RCMP investigating dozens of immigration firms
Consultancies across the country face fraud allegations, prompting calls for reform and crackdown on ghost' consultants that take advantage of hopeful immigrants
Colin Freeze and Joe Friesen
From Wednesday's Globe and Mail
Published on Wednesday, Feb. 03, 2010 1:58AM EST
Last updated on Wednesday, Feb. 03, 2010 3:47AM EST
Police are investigating allegations of fraud at dozens of immigration consultancies across the country, according to government and law enforcement sources.
The probes target unlicensed and unscrupulous immigration consultants who trade in helping foreigners establish themselves in Canada.
While many consultants provide a legitimate service to immigrants, there are mounting concerns about illegal and unethical activity, leading to calls for sweeping regulatory reform.
In Quebec, for example, an immigration consultancy was accused last year of running a multimillion-dollar scheme to establish Canadian residency for citizenship applicants living abroad and illegally profiting from false tax rebates. Another Quebec immigration consultant was recently convicted of fraud for his role in smuggling a Moroccan immigrant into Canada. And a Vancouver immigration consultant was convicted of fraud and dealing in forged documents.
The RCMP investigation of as many as 300 citizenship applicants claiming the same Mississauga address, which The Globe and Mail first reported on Monday, is just one of many similar investigations currently under way, sources say.
Immigration Minister Jason Kenney vowed to crack down on immigration consultants this week. But NDP immigration critic Olivia Chow said the minister has promised reform for more than a year and has yet to deliver.
He said he would do it. He didn't do it, Ms. Chow said.
A spokesman for Mr. Kenney said more detailed proposals will be unveiled in the months ahead, adding that too much is at stake to make reform a partisan issue.
Ms. Chow said her office sees too many tragic examples of prospective immigrants being ripped off by ghost consultants, who provide advice they know is of no use, that's often fraudulent, and amounts to stealing between $2,000 and $5,000 from a prospective immigration applicant.
The current system of regulating immigration consultants is completely ineffective and needs to be dismantled, Ms. Chow said. The Canadian Society of Immigration Consultants was established in 2003, but membership is voluntary and enforcement amounts to a slap on the wrist, she said.

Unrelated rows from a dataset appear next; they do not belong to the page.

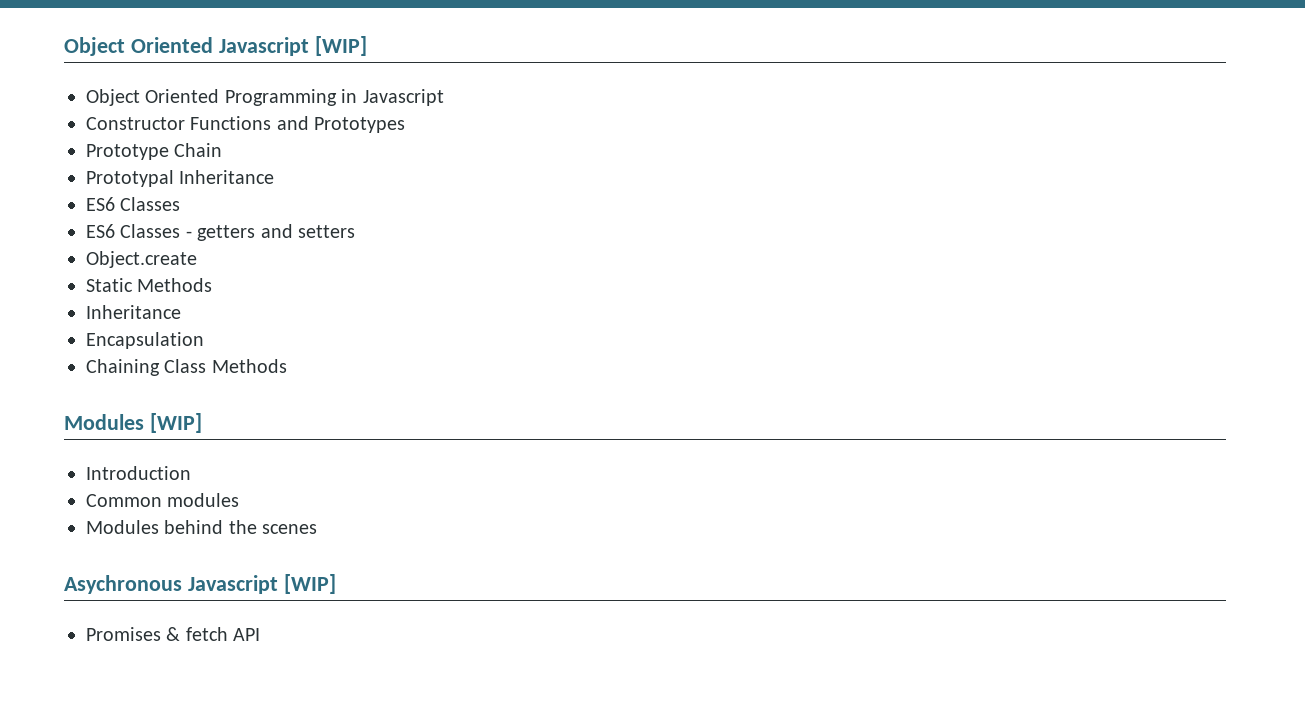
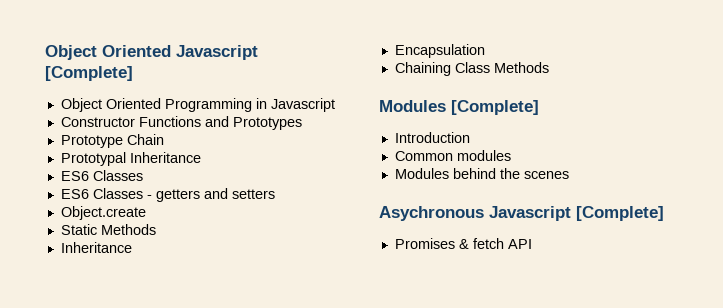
- Object Oriented Javascript [WIP]
+ Object Oriented Javascript [Complete]
- Modules [WIP]
+ Modules [Complete]
- Asychronous Javascript [WIP]
+ Asychronous Javascript [Complete]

It has no power to regulate, she said. You don't need to belong to it to practise as an immigration consultant, so what's the point? The integrity of the system is compromised if you allow these unregulated consultants to practise.
Radio-Canada recently reported that only 159 of 3,000 practising immigration consultants in Quebec are registered with the CSIC.
The CSIC announced it will hold a news conference Wednesday morning to propose new measures to combat ghost consultants.
There have been very few successful prosecutions of such consultants in Canada. Sources say that's because responsibility for cracking down on immigration fraud is dispersed across a range of agencies. Police investigations tend to be time-consuming and expensive, prosecutions rare, and jail sentences, if they're awarded, usually brief.
To a degree, Canadian officials have tolerated ghost consultants as a chronic problem, often turning away to focus on other priorities. But the fact that facilitating immigration has become a big, high-volume business in its own right is forcing a renewed look at how the consultants do business, who they bring in and most importantly which agencies police the bad-apple consultants.
Fear of terrorism is also part of the enforcement calculation. When the RCMP dismantled a passport forgery ring last fall, the Mounties suspected that it was being used to smuggle Tamil Tigers into Canada. At the same time a Pakistani-Canadian was arrested in Chicago on terrorism charges, accused of using his immigration consultancy to provide cover for an accomplice who plotted attacks in India and Denmark.
There is a growing consensus that federal bodies have to break out of their silos to step up enforcement, according to a government source.